"""
audit_device_reconciliation.py — 162-vs-182 device delta audit
━━━━━━━━━━━━━━━━━━━━━━━━━━━━━━━━━━━━━━━━━━━━━━━━━━━━━━━━━━━━━━━━━━━━━━━━━━━━
Phase 0.2 of the Business Analytics redesign.

Compares `20260427_FSG_Vehicles_mitieng.csv` (162 rows) to `tracksolid.devices`
(182 rows at last check) and reports:
    1. Per-account row counts on each side.
    2. IMEIs in DB but not in CSV (the unexplained delta — typically auto-synced
       API rows with no business metadata).
    3. IMEIs in CSV but not in DB (should be empty after a successful import).
    4. IMEIs present on both sides where DB metadata is still NULL on key fields.

Usage:
    # Read-only audit, prints to stdout.
    python audit_device_reconciliation.py

    # Same, but write output to a file (useful for the reconciliation report).
    python audit_device_reconciliation.py --out 260427_audit_output.txt

    # Use a different CSV path
    python audit_device_reconciliation.py --csv path/to/file.csv

This script makes no writes — safe to run on prod.
━━━━━━━━━━━━━━━━━━━━━━━━━━━━━━━━━━━━━━━━━━━━━━━━━━━━━━━━━━━━━━━━━━━━━━━━━━━━
"""

import argparse
import csv
import sys
from collections import Counter
from pathlib import Path

from ts_shared_rev import get_conn, get_logger

log = get_logger("device_audit")

DEFAULT_CSV_PATH = Path(__file__).parent / "20260427_FSG_Vehicles_mitieng.csv"

# Fields whose NULL-ness on devices that DO appear in CSV would indicate
# a stale import.
META_FIELDS = ("assigned_city", "cost_centre", "assigned_route",
               "vehicle_category", "vehicle_brand", "fuel_100km",
               "depot_address", "driver_name", "vehicle_number")


def load_csv_index(csv_path: Path) -> dict[str, dict]:
    rows: dict[str, dict] = {}
    with open(csv_path, encoding="utf-8-sig", newline="") as f:
        for row in csv.DictReader(f):
            imei = (row.get("imei") or "").strip()
            if imei:
                rows[imei] = row
    return rows


def load_db_index() -> dict[str, dict]:
    cols = (
        "imei", "account", "assigned_city", "city", "cost_centre",
        "assigned_route", "vehicle_category", "vehicle_brand", "fuel_100km",
        "depot_address", "driver_name", "vehicle_number", "device_name",
        "last_synced_at", "created_at",
    )
    devices: dict[str, dict] = {}
    with get_conn() as conn:
        with conn.cursor() as cur:
            cur.execute(f"SELECT {', '.join(cols)} FROM tracksolid.devices")
            names = [d[0] for d in cur.description]
            for row in cur.fetchall():
                rec = dict(zip(names, row))
                devices[rec["imei"]] = rec
    return devices


def _csv_account(row: dict) -> str:
    return (row.get("account") or "").strip() or "(blank)"

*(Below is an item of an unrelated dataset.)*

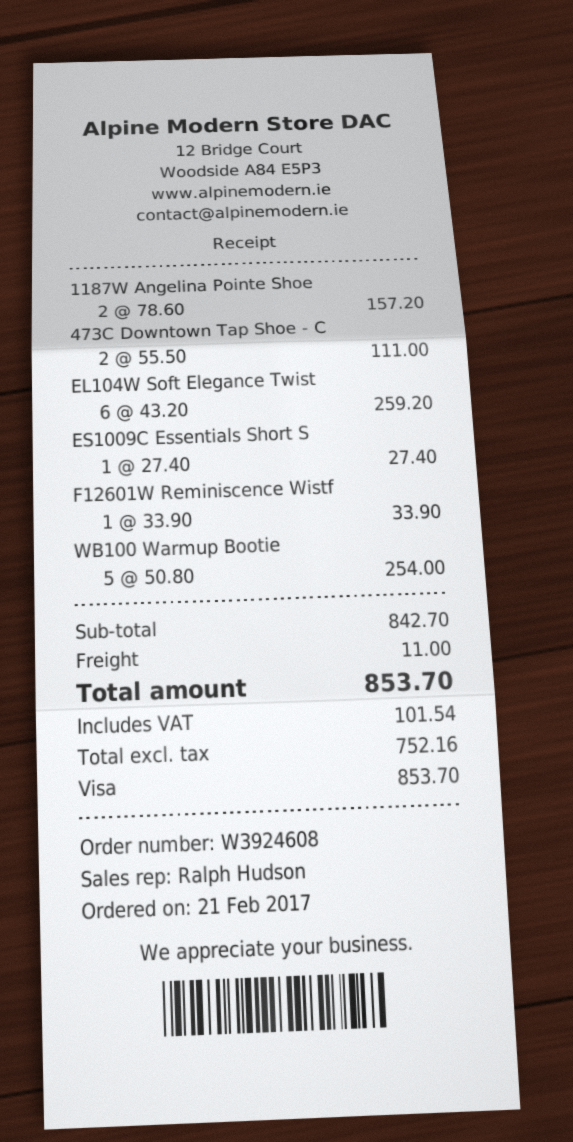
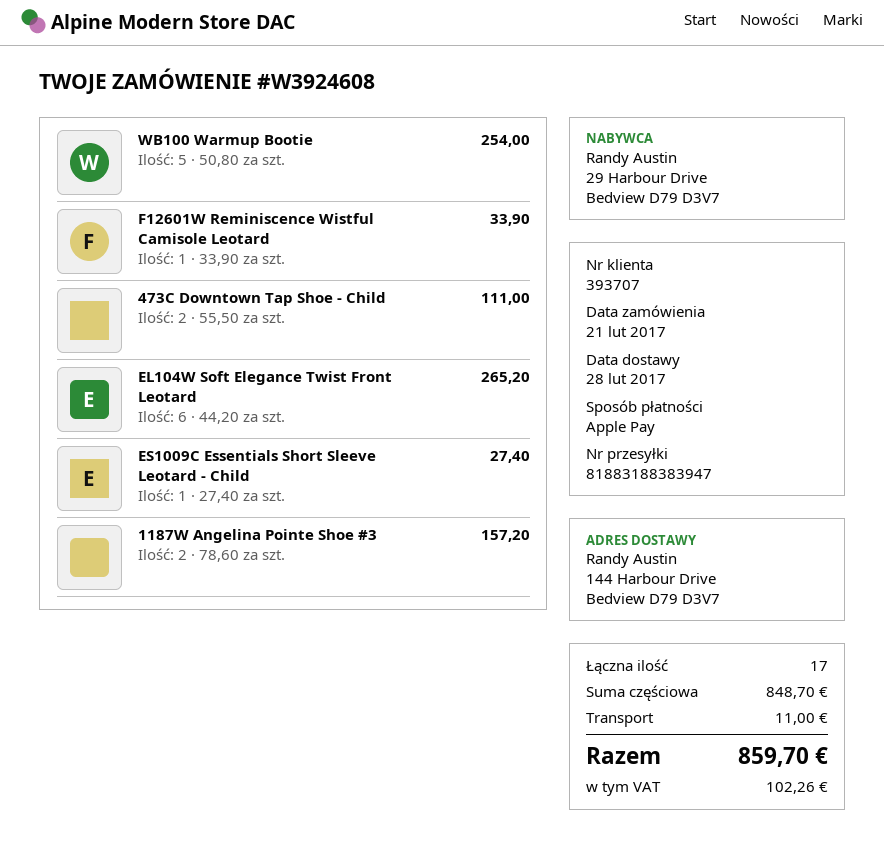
payment method: Visa -> Apple Pay
EL104W Soft Elegance Twist: 6 x 43.20 = 259.20 -> 6 x 44.20 = 265.20
subtotal: 842.70 -> 848.70
tax: 101.54 -> 102.26
total: 853.70 -> 859.70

def _db_account(row: dict) -> str:
    return (row.get("account") or "").strip() or "(blank)"


def _is_blank(v) -> bool:
    if v is None:
        return True
    s = str(v).strip()
    return s == "" or s.upper() == "NULL"


def main() -> int:
    parser = argparse.ArgumentParser(description="Reconcile vehicle CSV against tracksolid.devices")
    parser.add_argument("--csv", default=str(DEFAULT_CSV_PATH))
    parser.add_argument("--out", default=None, help="Write report to this file in addition to stdout")
    args = parser.parse_args()

    csv_path = Path(args.csv)
    if not csv_path.exists():
        log.error("CSV not found: %s", csv_path)
        return 1

    csv_idx = load_csv_index(csv_path)
    db_idx  = load_db_index()

    csv_imeis = set(csv_idx)
    db_imeis  = set(db_idx)

    only_db   = sorted(db_imeis  - csv_imeis)
    only_csv  = sorted(csv_imeis - db_imeis)
    both      = csv_imeis & db_imeis

    csv_accounts = Counter(_csv_account(r) for r in csv_idx.values())
    db_accounts  = Counter(_db_account(r)  for r in db_idx.values())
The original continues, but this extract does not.